**Task to carry out:** Exclude the pictures, then repeat the remaining data exactly.

*** Opening of Data extract ***

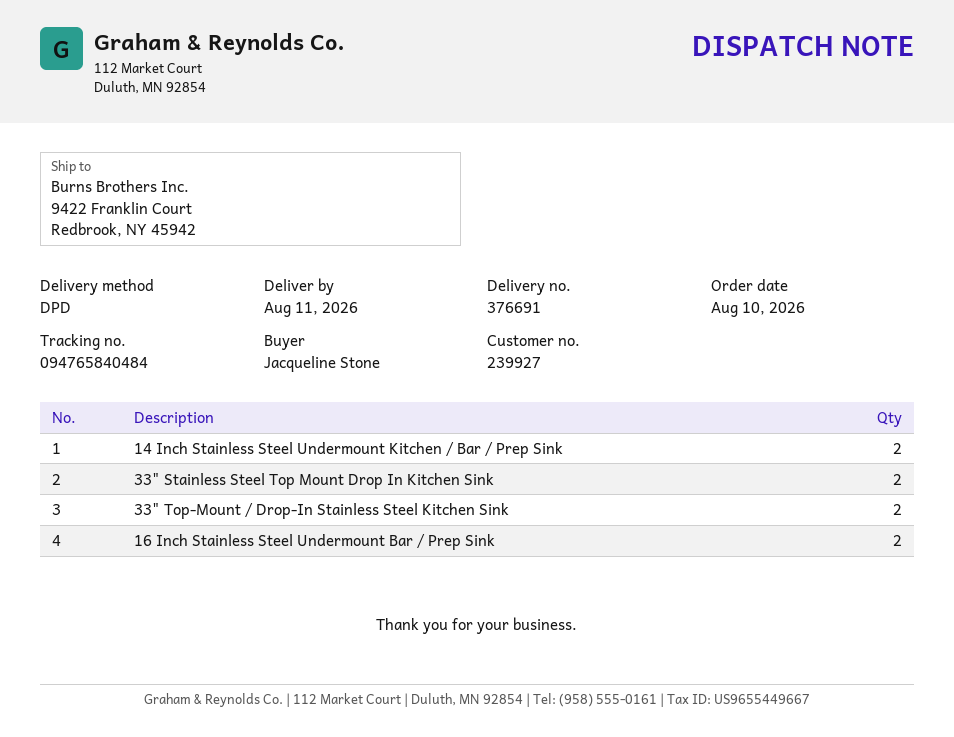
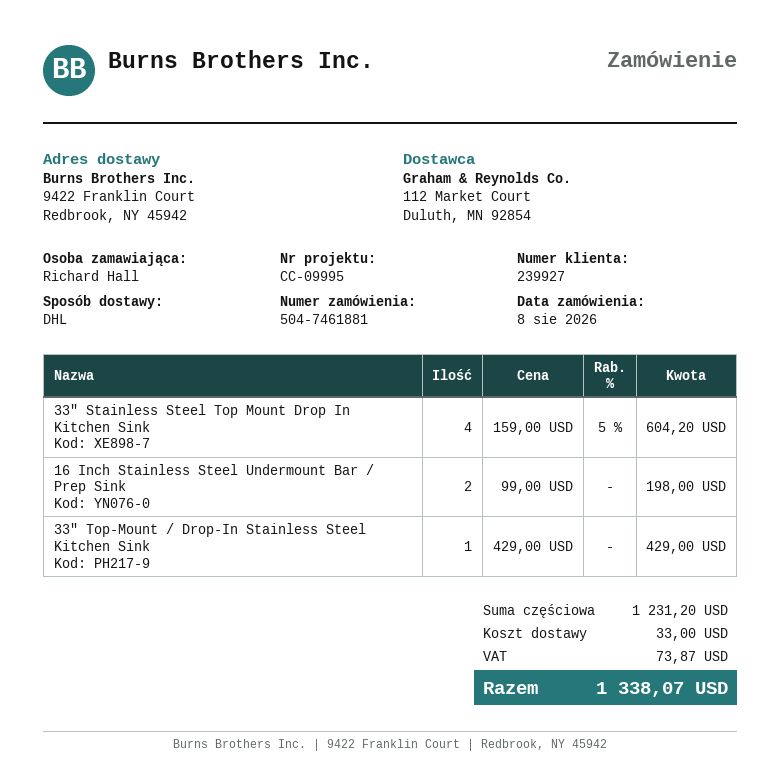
order date: 2026-08-10 -> 2026-08-08
ordered by: Jacqueline Stone -> Richard Hall
shipping method: DPD -> DHL
14 Inch Stainless Steel Undermount Kitchen / Bar / Prep Sink: 2 -> none
33" Stainless Steel Top Mount Drop In Kitchen Sink: 2 -> 4
33" Top-Mount / Drop-In Stainless Steel Kitchen Sink: 2 -> 1

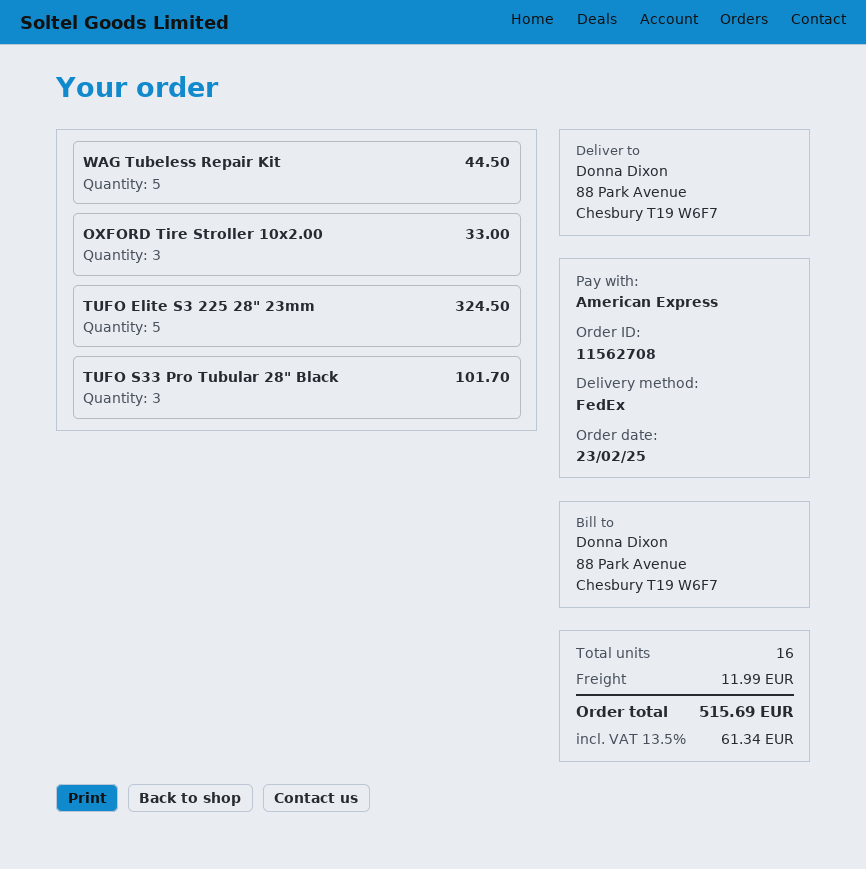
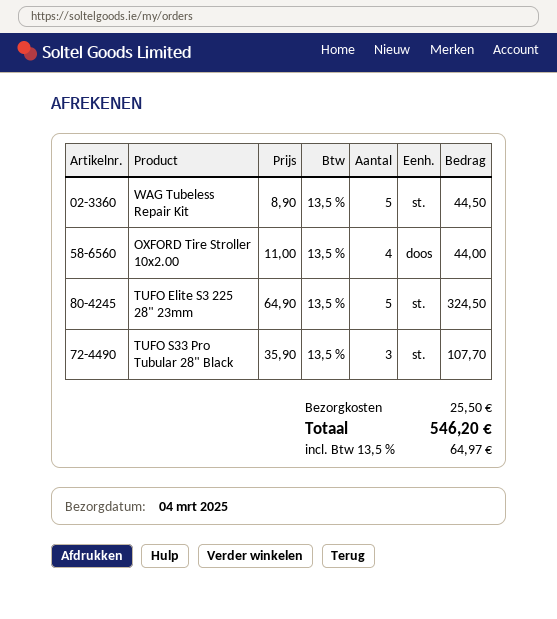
OXFORD Tire Stroller 10x2.00: 3 for 33.00 -> 4 for 44.00
TUFO S33 Pro Tubular 28" Black: 3 for 101.70 -> 3 for 107.70
shipping: 11.99 -> 25.50
tax: 13.5% = 61.34 -> 13.5% = 64.97
total: 515.69 -> 546.20

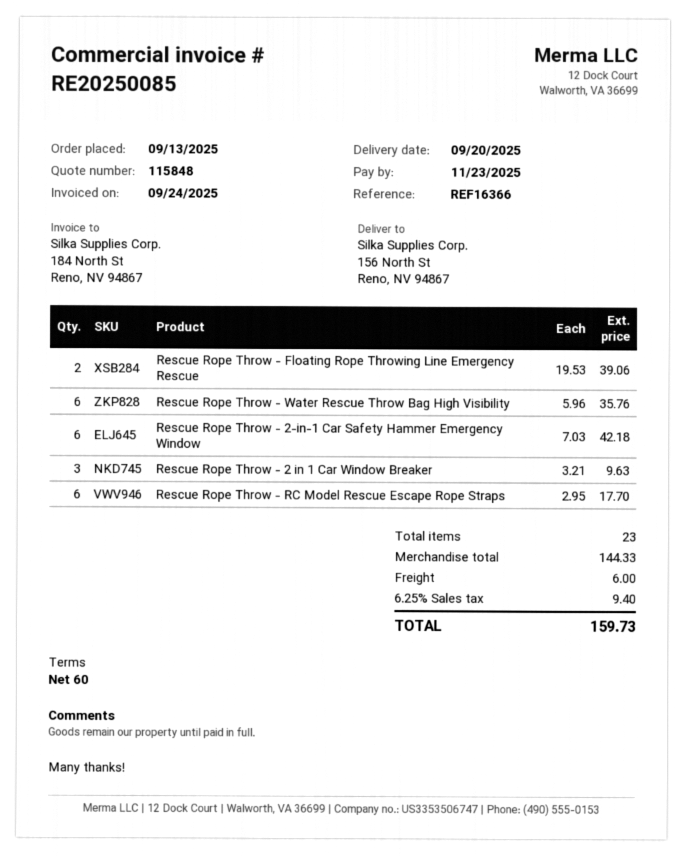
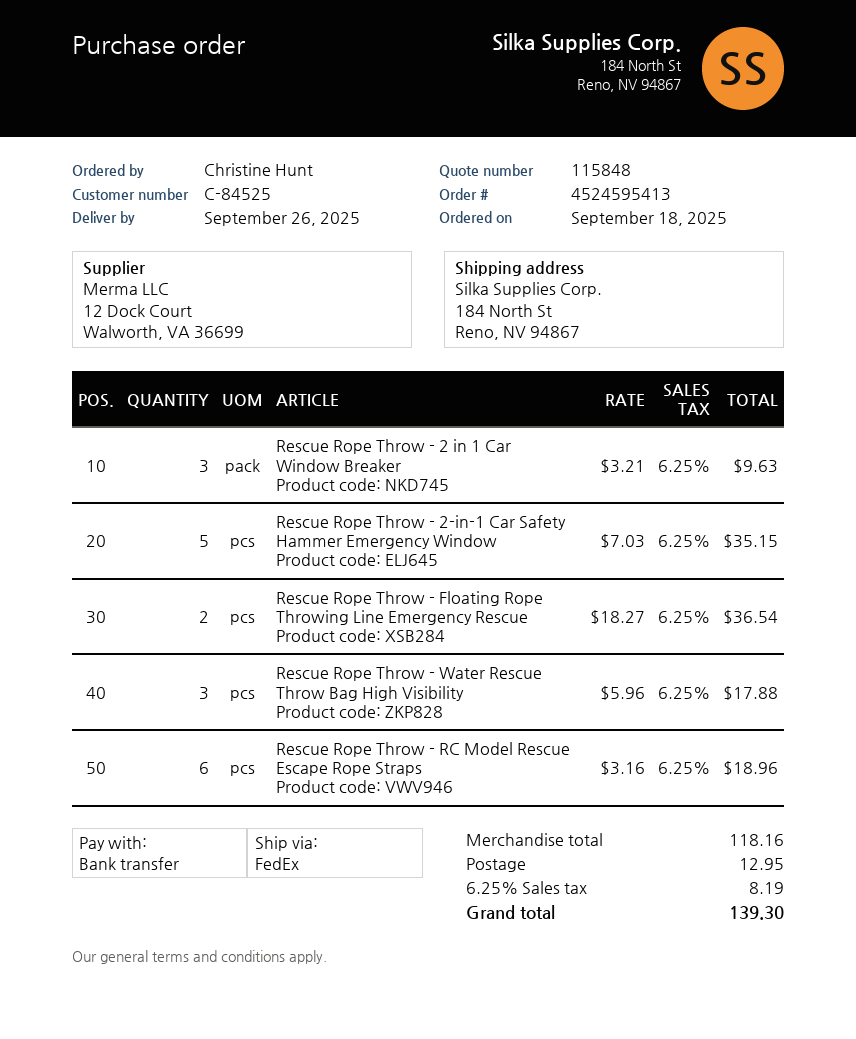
order date: 2025-09-13 -> 2025-09-18
delivery date: 2025-09-20 -> 2025-09-26
ship to: 156 North St, Reno, NV 94867 -> 184 North St, Reno, NV 94867
Rescue Rope Throw - Floating Rope Throwing Line Emergency Rescue: 2 x 19.53 = 39.06 -> 2 x 18.27 = 36.54
Rescue Rope Throw - Water Rescue Throw Bag High Visibility: 6 x 5.96 = 35.76 -> 3 x 5.96 = 17.88
Rescue Rope Throw - 2-in-1 Car Safety Hammer Emergency Window: 6 x 7.03 = 42.18 -> 5 x 7.03 = 35.15
Rescue Rope Throw - RC Model Rescue Escape Rope Straps: 6 x 2.95 = 17.70 -> 6 x 3.16 = 18.96
subtotal: 144.33 -> 118.16
shipping: 6.00 -> 12.95
tax: 6.25% = 9.40 -> 6.25% = 8.19
total: 159.73 -> 139.30

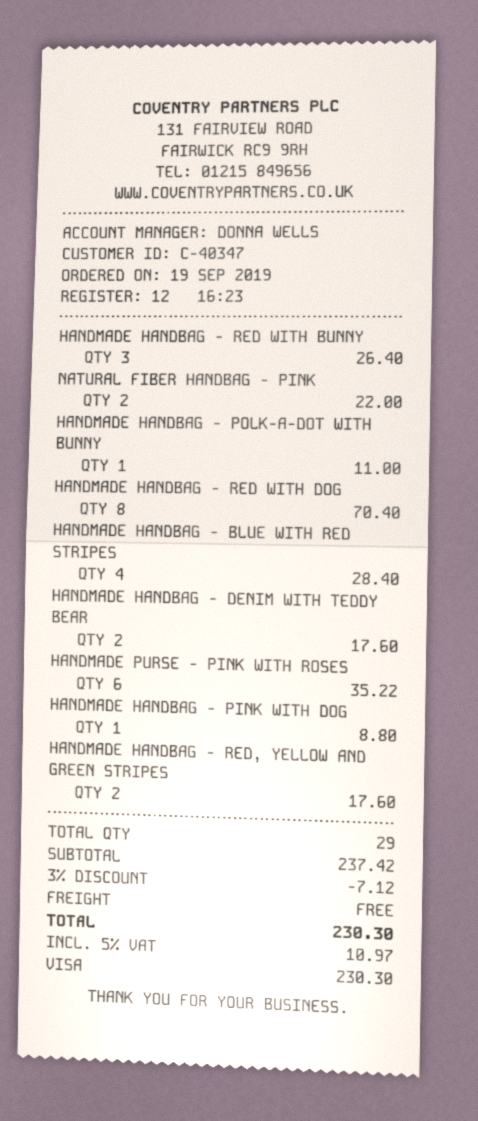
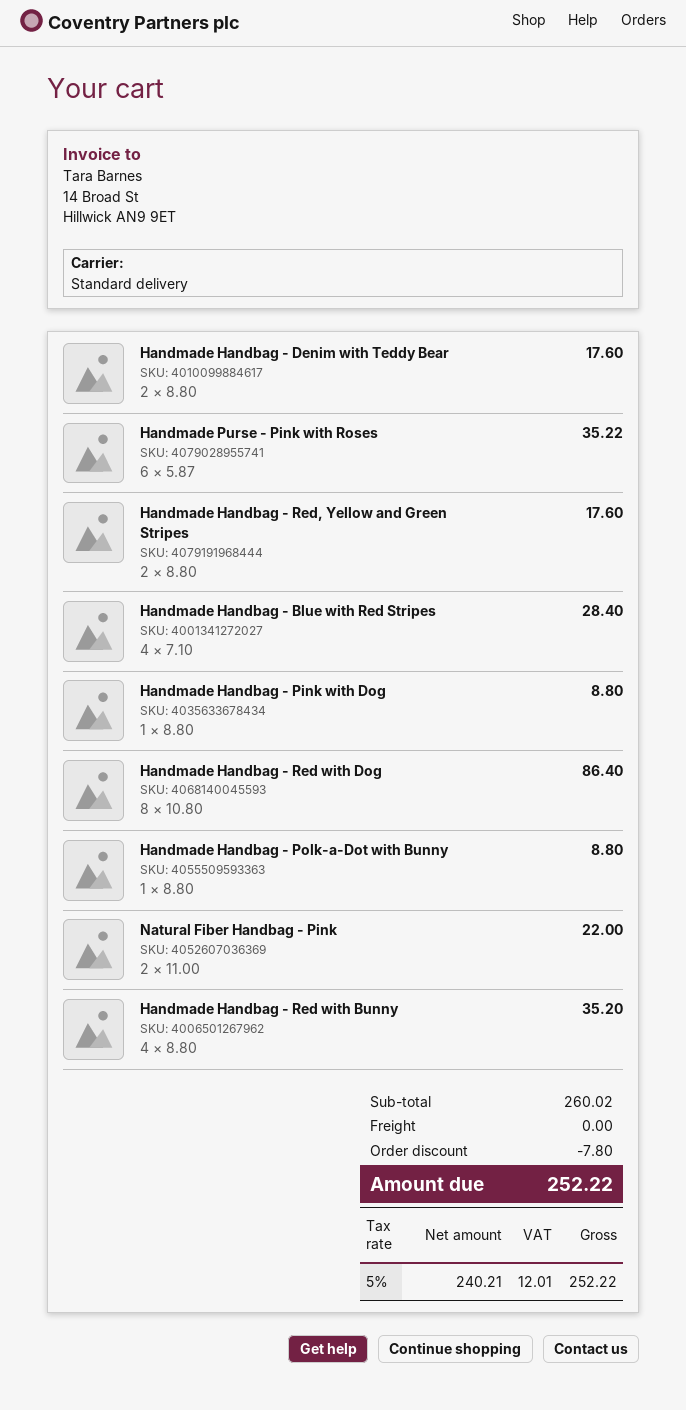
HANDMADE HANDBAG - RED WITH BUNNY: 3 for 26.40 -> 4 for 35.20
HANDMADE HANDBAG - POLK-A-DOT WITH BUNNY: 1 for 11.00 -> 1 for 8.80
HANDMADE HANDBAG - RED WITH DOG: 8 for 70.40 -> 8 for 86.40
subtotal: 237.42 -> 260.02
discount: 7.12 -> 7.80
tax: 5% = 10.97 -> 5% = 12.01
total: 230.30 -> 252.22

*** Close of Data extract ***

**Task result:**
order date: 2026-08-10 -> 2026-08-08
ordered by: Jacqueline Stone -> Richard Hall
shipping method: DPD -> DHL
14 Inch Stainless Steel Undermount Kitchen / Bar / Prep Sink: 2 -> none
33" Stainless Steel Top Mount Drop In Kitchen Sink: 2 -> 4
33" Top-Mount / Drop-In Stainless Steel Kitchen Sink: 2 -> 1

OXFORD Tire Stroller 10x2.00: 3 for 33.00 -> 4 for 44.00
TUFO S33 Pro Tubular 28" Black: 3 for 101.70 -> 3 for 107.70
shipping: 11.99 -> 25.50
tax: 13.5% = 61.34 -> 13.5% = 64.97
total: 515.69 -> 546.20

order date: 2025-09-13 -> 2025-09-18
delivery date: 2025-09-20 -> 2025-09-26
ship to: 156 North St, Reno, NV 94867 -> 184 North St, Reno, NV 94867
Rescue Rope Throw - Floating Rope Throwing Line Emergency Rescue: 2 x 19.53 = 39.06 -> 2 x 18.27 = 36.54
Rescue Rope Throw - Water Rescue Throw Bag High Visibility: 6 x 5.96 = 35.76 -> 3 x 5.96 = 17.88
Rescue Rope Throw - 2-in-1 Car Safety Hammer Emergency Window: 6 x 7.03 = 42.18 -> 5 x 7.03 = 35.15
Rescue Rope Throw - RC Model Rescue Escape Rope Straps: 6 x 2.95 = 17.70 -> 6 x 3.16 = 18.96
subtotal: 144.33 -> 118.16
shipping: 6.00 -> 12.95
tax: 6.25% = 9.40 -> 6.25% = 8.19
total: 159.73 -> 139.30

HANDMADE HANDBAG - RED WITH BUNNY: 3 for 26.40 -> 4 for 35.20
HANDMADE HANDBAG - POLK-A-DOT WITH BUNNY: 1 for 11.00 -> 1 for 8.80
HANDMADE HANDBAG - RED WITH DOG: 8 for 70.40 -> 8 for 86.40
subtotal: 237.42 -> 260.02
discount: 7.12 -> 7.80
tax: 5% = 10.97 -> 5% = 12.01
total: 230.30 -> 252.22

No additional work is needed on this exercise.